CVE-2026-47728
Bugsink: Project scoping missing in sourcemap and debug-file lookup
Description
### Summary Bugsink before 2.2.0 resolved sourcemaps and debug files by debug ID without scoping that lookup to the project that owned the uploaded metadata. An authenticated user with access to one project could cause event processing in that project to use sourcemap/debug-file metadata uploaded for another project in the same Bugsink instance, if the same debug ID was referenced. ### Impact This could disclose source context or symbolication-derived context from another project on the same Bugsink instance. For sourcemaps, the documented upload flow used `sentry-cli sourcemaps upload` with `--project=ignoredfornow`. In other words, Bugsink did not historically treat the project value supplied during sourcemap upload as meaningful project ownership. This was documented, but at the same time the `sentry-cli`, which requires project as a parameter, was the recommended mechanism for uploads. This could reasonably lead people to expect that sourcemaps uploads would respect the provided project-boundary. For minidumps/debug files specifically, the affected functionality also required `FEATURE_MINIDUMPS` to be enabled. That feature was marked experimental. The practical impact is further limited by Bugsink’s deployment model: self-hosted instances are commonly operated within a single organization/trust domain, and Hosted Bugsink uses separate Bugsink instances per tenant. The issue does not cross Hosted Bugsink tenant boundaries. ### Affected Versions 2.1.3 and earlier are affected. ### Patched Versions 2.2.0 fixes this issue. ### Post-Upgrade Notes After upgrading, upload sourcemaps/debug files with project information.

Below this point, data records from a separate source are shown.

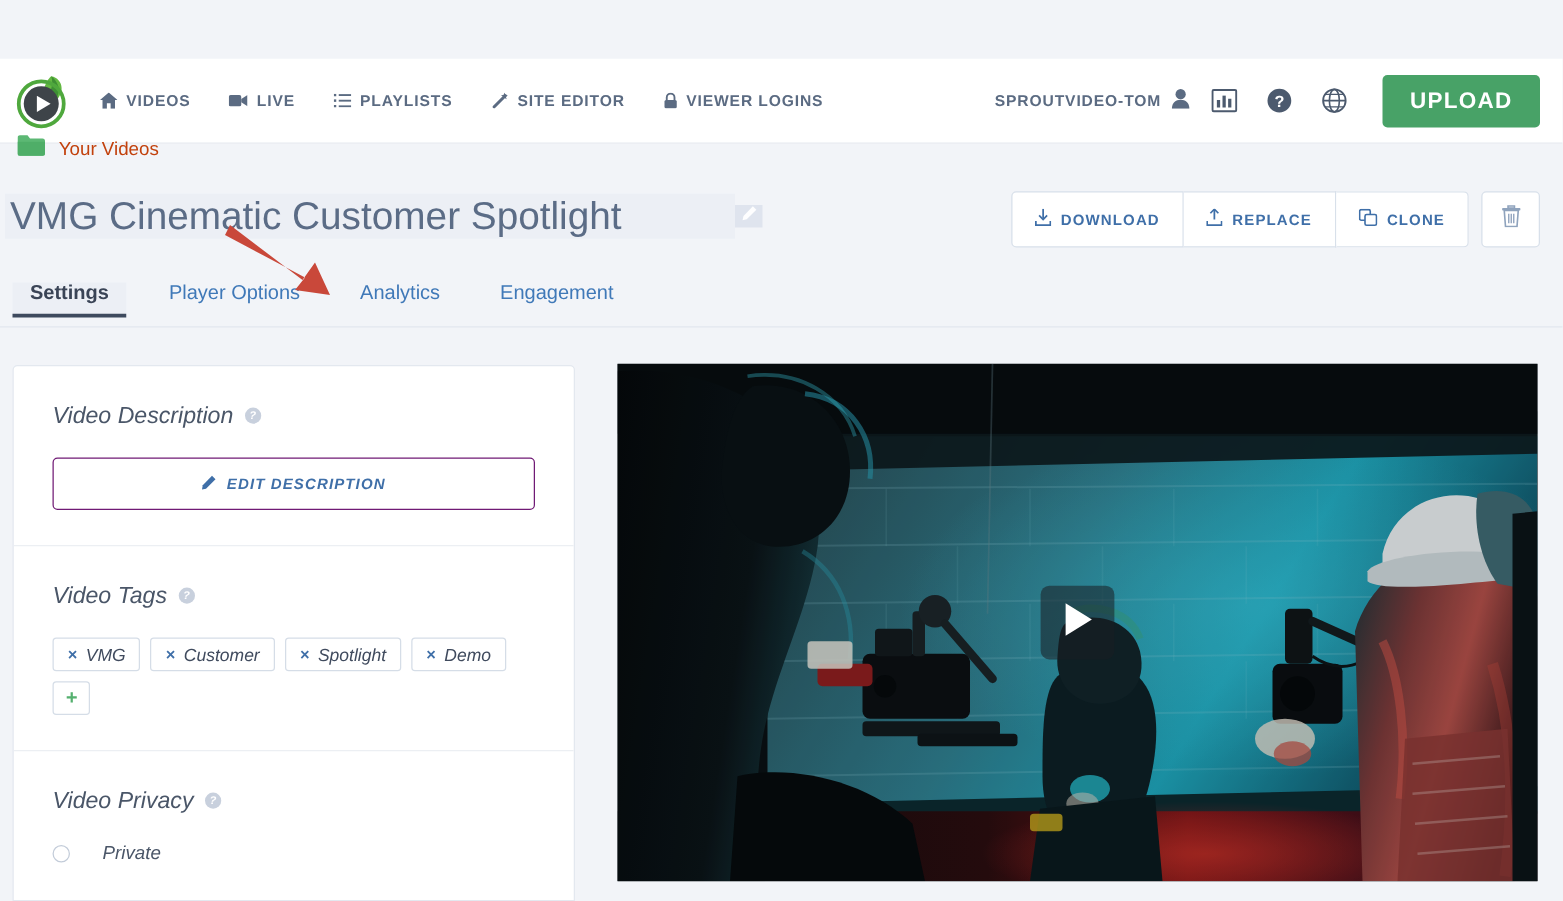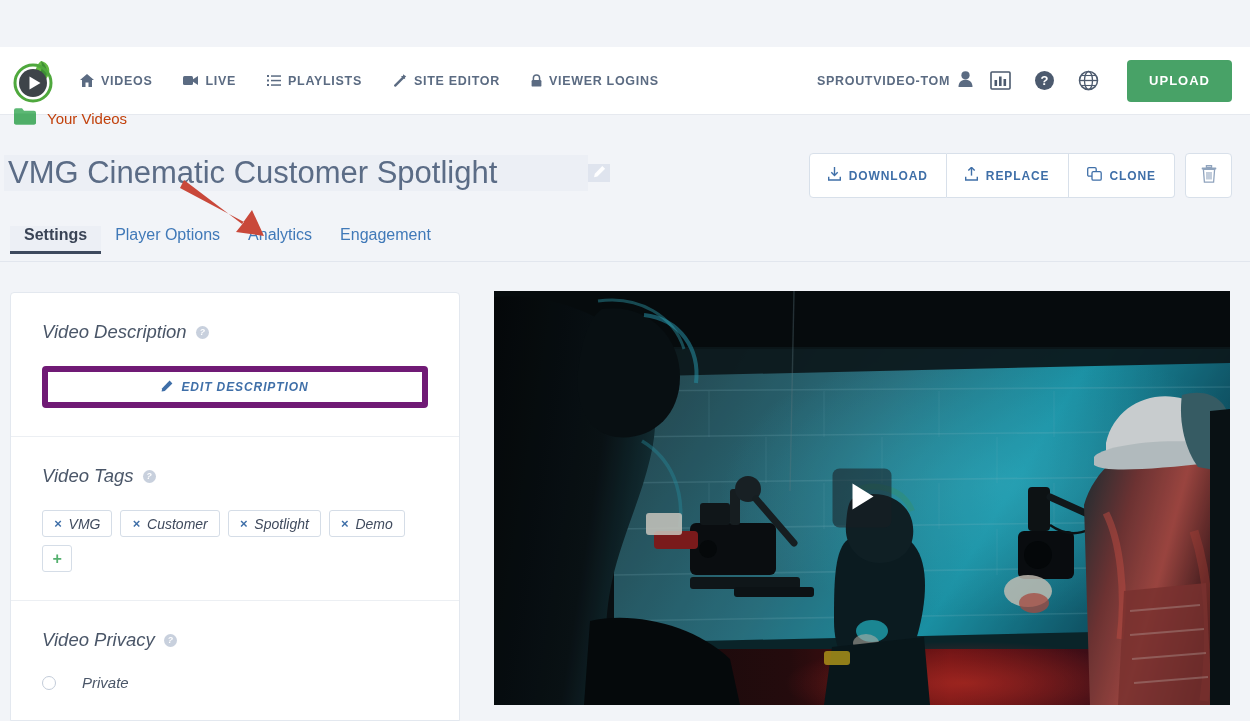"UPLOAD" .upload-btn { font-size: 13px -> 18px }
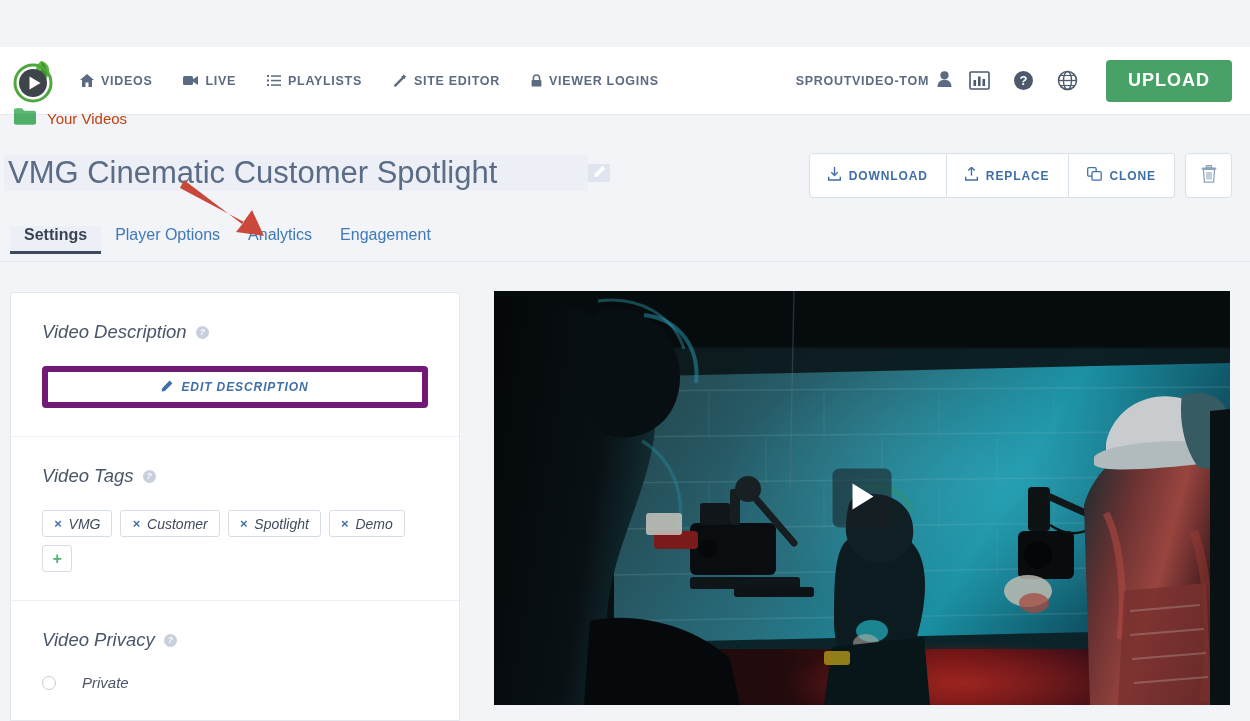"Settings" .tabs { gap: none -> 20px }
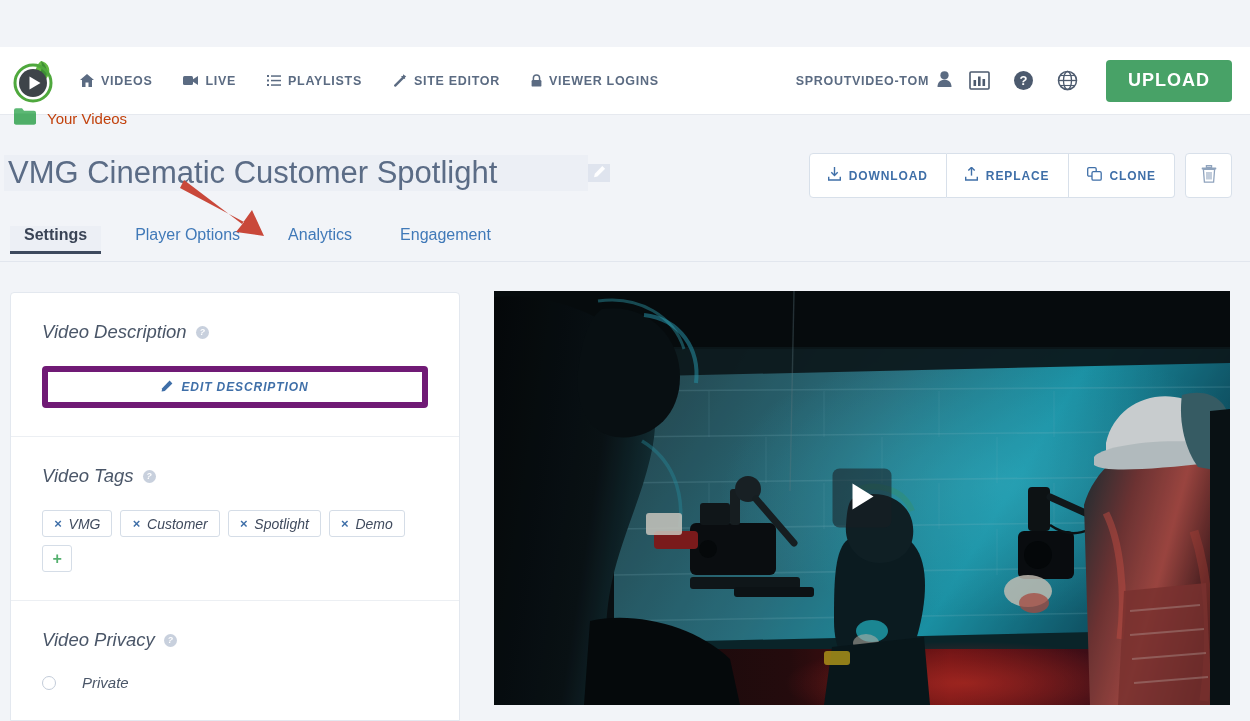"EDIT DESCRIPTION" .edit-desc-btn { border: 6px solid #701a75 -> 1px solid #701a75 }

To remove legacy projectless sourcemap metadata immediately, run, after upgrading: ``` bugsink-manage delete_legacy_sourcemaps ```
How to fix CVE-2026-47728
To remediate CVE-2026-47728, upgrade the affected package to a fixed version below.
- —upgrade to 2.2.0 or later
Is CVE-2026-47728 being exploited?
No exploitation signal available. Neither CISA KEV nor a current EPSS score has been published for CVE-2026-47728.